** EXERCISE GOAL **
Return every record verbatim, omitting all pictures.

** DATA EXTRACTS **
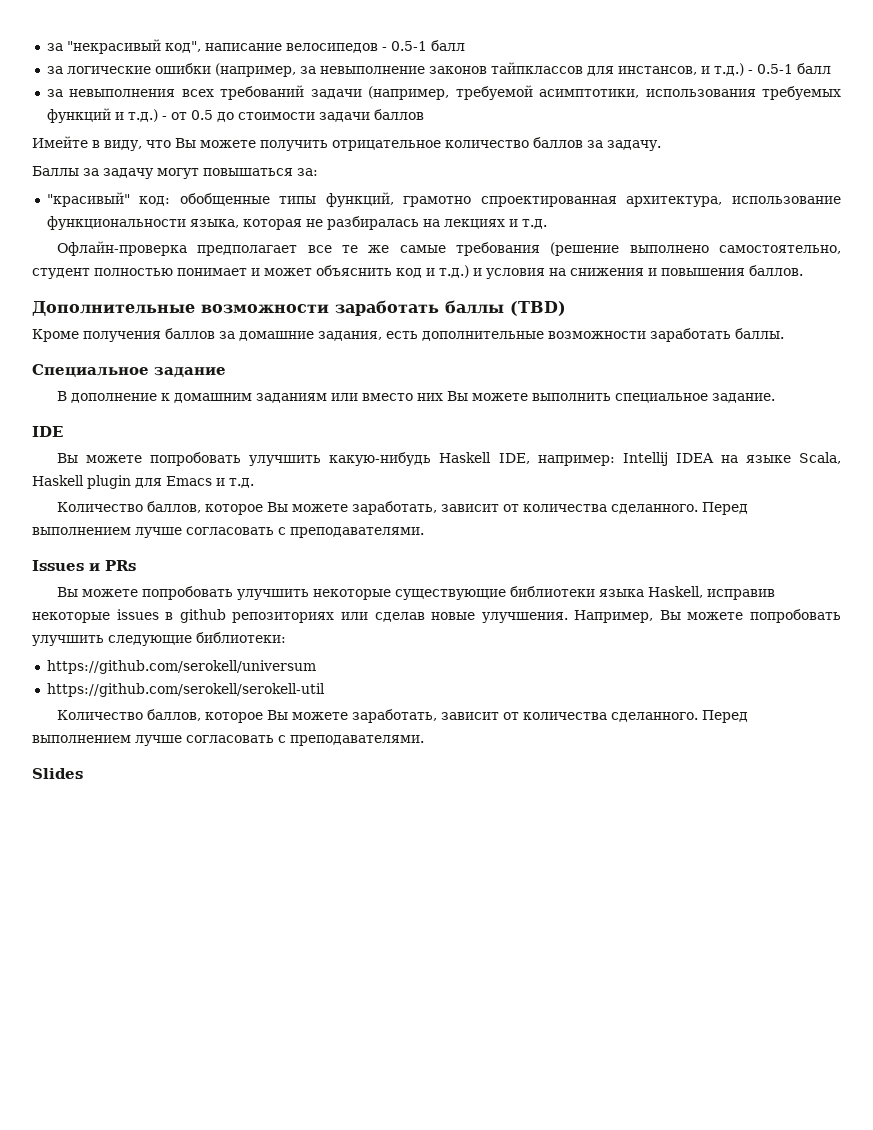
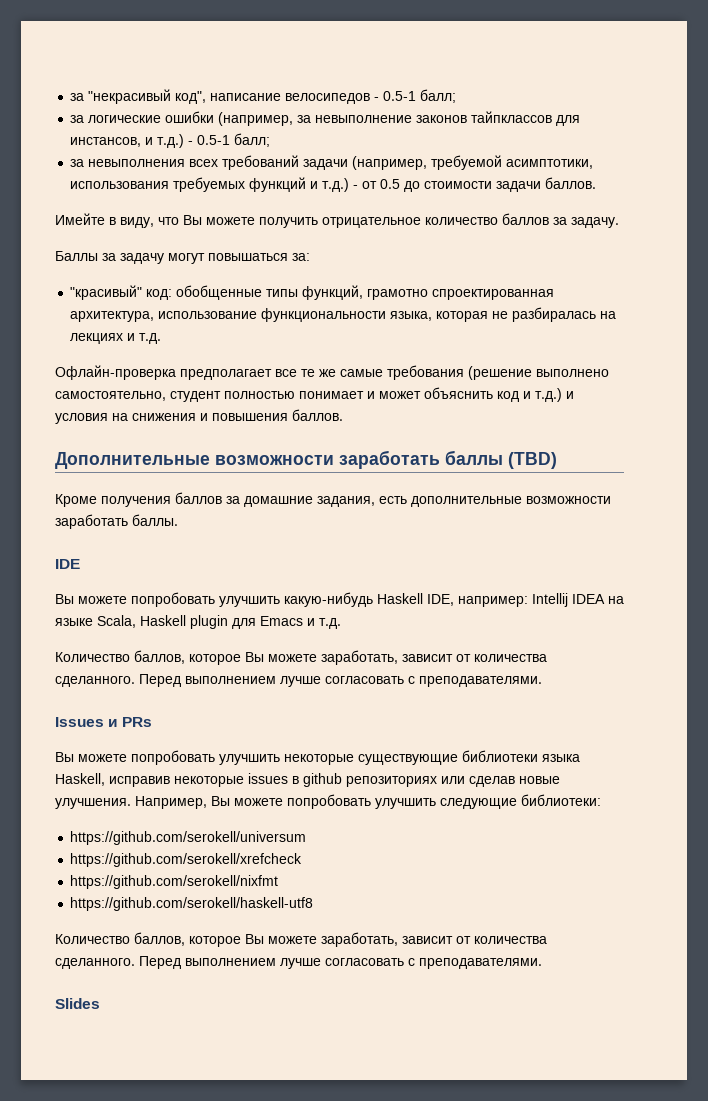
- за "некрасивый код", написание велосипедов - 0.5-1 балл
+ за "некрасивый код", написание велосипедов - 0.5-1 балл;
- за логические ошибки (например, за невыполнение законов тайпклассов для инстансов, и т.д.) - 0.5-1 балл
+ за логические ошибки (например, за невыполнение законов тайпклассов для инстансов, и т.д.) - 0.5-1 балл;
- за невыполнения всех требований задачи (например, требуемой асимптотики, использования требуемых функций и т.д.) - от 0.5 до стоимости задачи баллов
+ за невыполнения всех требований задачи (например, требуемой асимптотики, использования требуемых функций и т.д.) - от 0.5 до стоимости задачи баллов.
- Специальное задание
- В дополнение к домашним заданиям или вместо них Вы можете выполнить специальное задание.
- https://github.com/serokell/serokell-util
+ https://github.com/serokell/xrefcheck
+ https://github.com/serokell/nixfmt
+ https://github.com/serokell/haskell-utf8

** REPLY TO THE EXERCISE **
- за "некрасивый код", написание велосипедов - 0.5-1 балл
+ за "некрасивый код", написание велосипедов - 0.5-1 балл;
- за логические ошибки (например, за невыполнение законов тайпклассов для инстансов, и т.д.) - 0.5-1 балл
+ за логические ошибки (например, за невыполнение законов тайпклассов для инстансов, и т.д.) - 0.5-1 балл;
- за невыполнения всех требований задачи (например, требуемой асимптотики, использования требуемых функций и т.д.) - от 0.5 до стоимости задачи баллов
+ за невыполнения всех требований задачи (например, требуемой асимптотики, использования требуемых функций и т.д.) - от 0.5 до стоимости задачи баллов.
- Специальное задание
- В дополнение к домашним заданиям или вместо них Вы можете выполнить специальное задание.
- https://github.com/serokell/serokell-util
+ https://github.com/serokell/xrefcheck
+ https://github.com/serokell/nixfmt
+ https://github.com/serokell/haskell-utf8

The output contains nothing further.